Until recent years, the Reform movement considered that kashrut was no longer binding on modern Jews, but it has come a long way since a non-kosher meal known as “the treifah banquet” was served in 1883 at Hebrew Union College. Jewish soldiers, by the way, were first granted an exemption from keeping kosher during World War I.  Since 1979 and more especially since the second Pittsburgh Platform in 1999, the Reform movement has defined its policies with a new openness to traditional practices. Then, “in 2011, the Central Conference of American Rabbis published The Sacred Table…which presented “the possibilities of an ethical, health-based, spiritual approach to culinary culture in the Progressive Jewish Community today.”

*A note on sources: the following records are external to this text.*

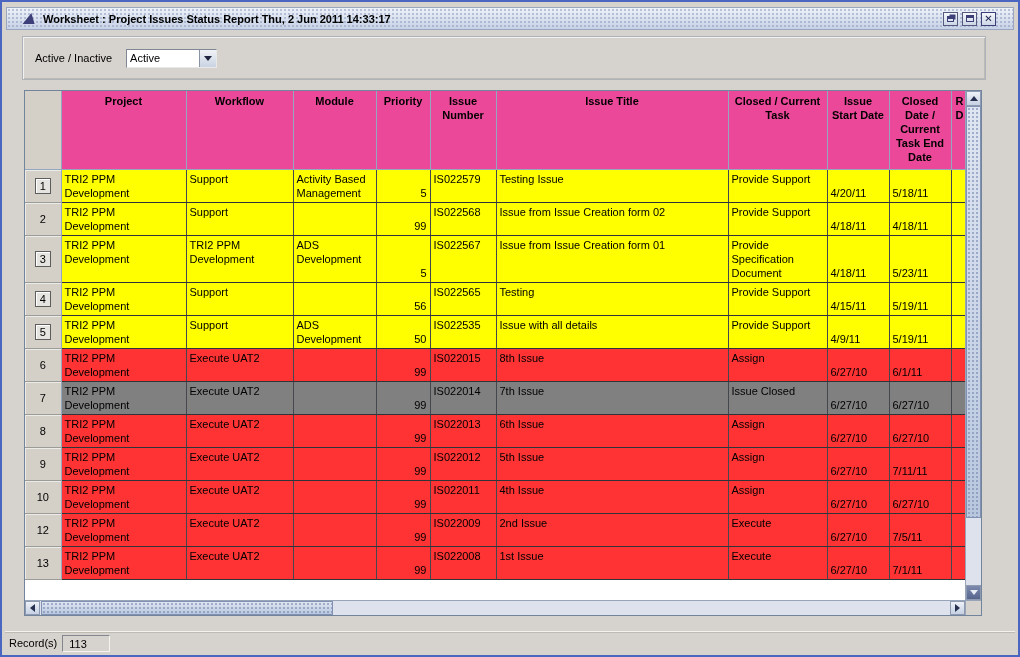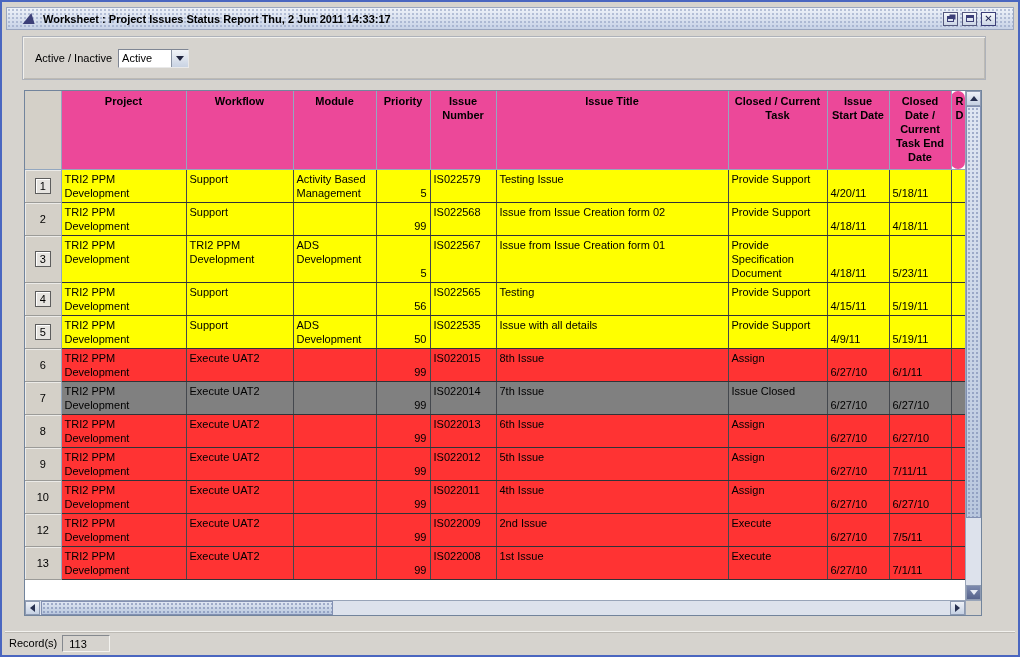--- a/index.html
+++ b/index.html
@@ -46,7 +46,7 @@
     position:absolute; left:20px; top:34px; width:964px; height:44px;
     border:1px solid #aeb2ba;
     box-shadow:inset 1px 1px 0 #f2f1ee, inset -1px -1px 0 #bdbab4;
-    display:flex; align-items:center; padding:0 12px; gap:6px;
+    display:flex; align-items:center; padding:0 12px; gap:14px;
   }
   .filter-label { white-space:nowrap; }
   .combo {

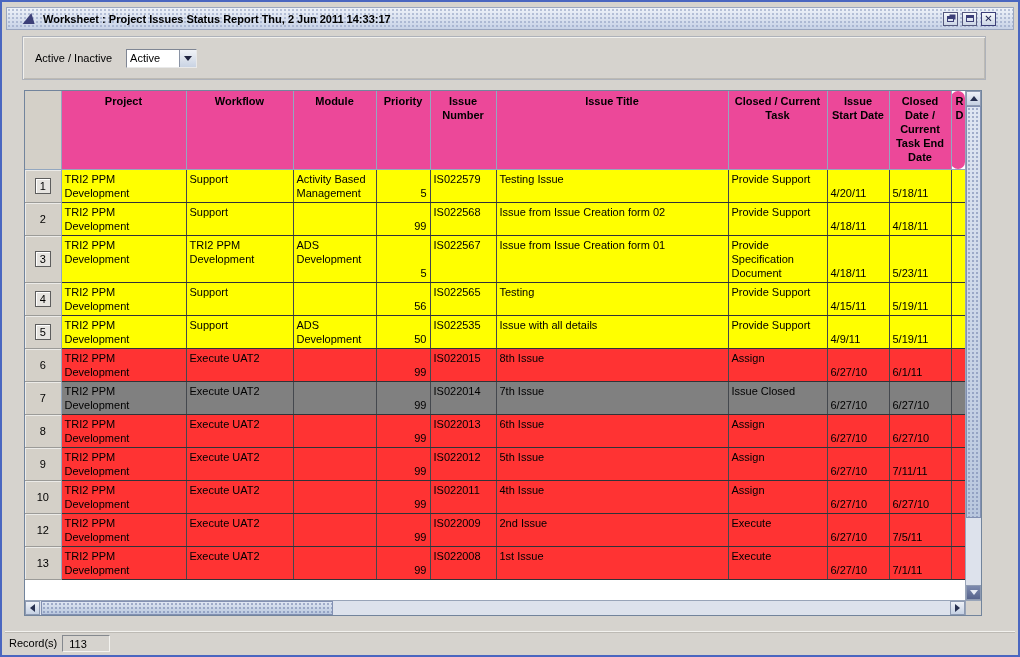--- a/index.html
+++ b/index.html
@@ -53,7 +53,7 @@
     display:inline-flex; align-items:stretch; height:19px;
     border:1px solid; border-color:#7f8694 #e9e9e9 #e9e9e9 #7f8694; background:#fff;
   }
-  .combo-value { width:52px; padding:2px 3px; background:#fff; overflow:hidden; white-space:nowrap; }
+  .combo-value { width:72px; padding:2px 3px; background:#fff; overflow:hidden; white-space:nowrap; }
   .combo-btn {
     width:17px; background:linear-gradient(#f1f3f7,#c9d3e3);
     border-left:1px solid #8a93a4; display:flex; align-items:center; justify-content:center;

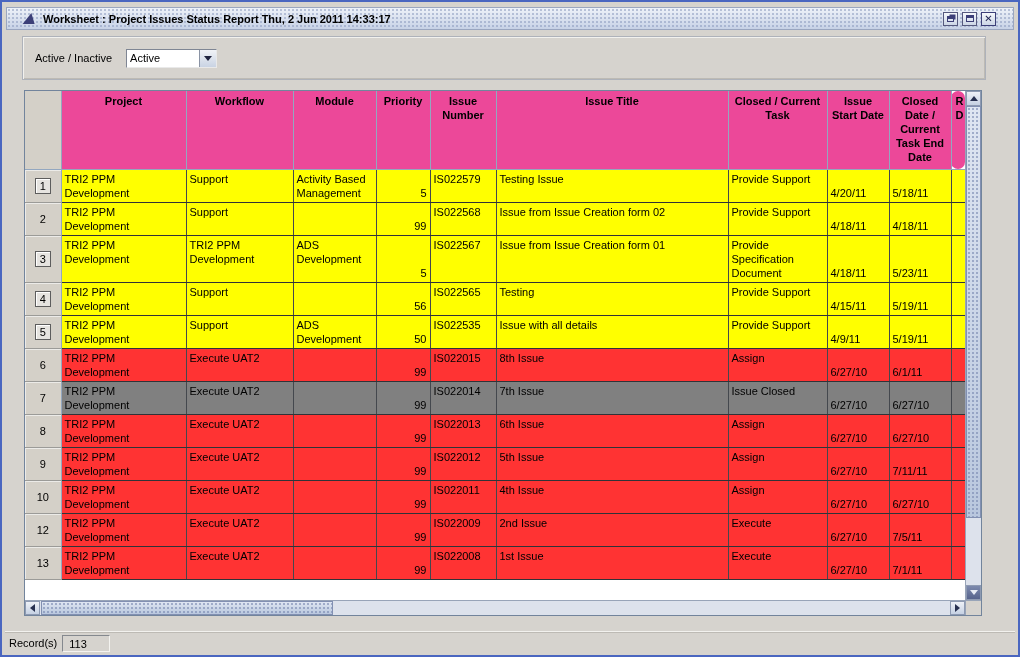--- a/index.html
+++ b/index.html
@@ -78,7 +78,7 @@
   th.h-center { text-align:center; }
   th.h-left { text-align:center; }
   th.c-num { background:#d4d0c8; border-right:1px solid #93a7c0; }
-  th.c-rd { overflow:hidden; text-align:left;border-radius:7px; }
+  th.c-rd { overflow:hidden; text-align:left; }
 
   tbody tr { height:32px; }
   td {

Also, many Progressive Jews have become involved in observing “Eco-Kosher,” which Rabbi  Shacheter-Shalomi and Rabbi Arthur Waskow’s Jewish Renewal movement defined as “good practice in everyday life that draws on the deep well-springs of Jewish wisdom…. The fusion of the ancient with the post-modern.” Eco-kosher stresses respect for animals and concern for their distress, it is about not ruining the earth, not eating foods with carcinogens, not overusing tobacco and alcohol, avoiding anorexia, etc.; it stresses tzedakah, the sharing of food with the poor, and praising God for the earth’s bounty before and after a meal. There is a lot of emphasis on praying for rain, which, living in California, I particularly appreciate. Other links with the earth are clothing, energy, breathing (in regard to air pollution) and socially responsible work conditions. And of course, shmita, giving the earth a rest. All of these concerns may be summed up by the ethical principle of Tikkun Olam – Healing the World.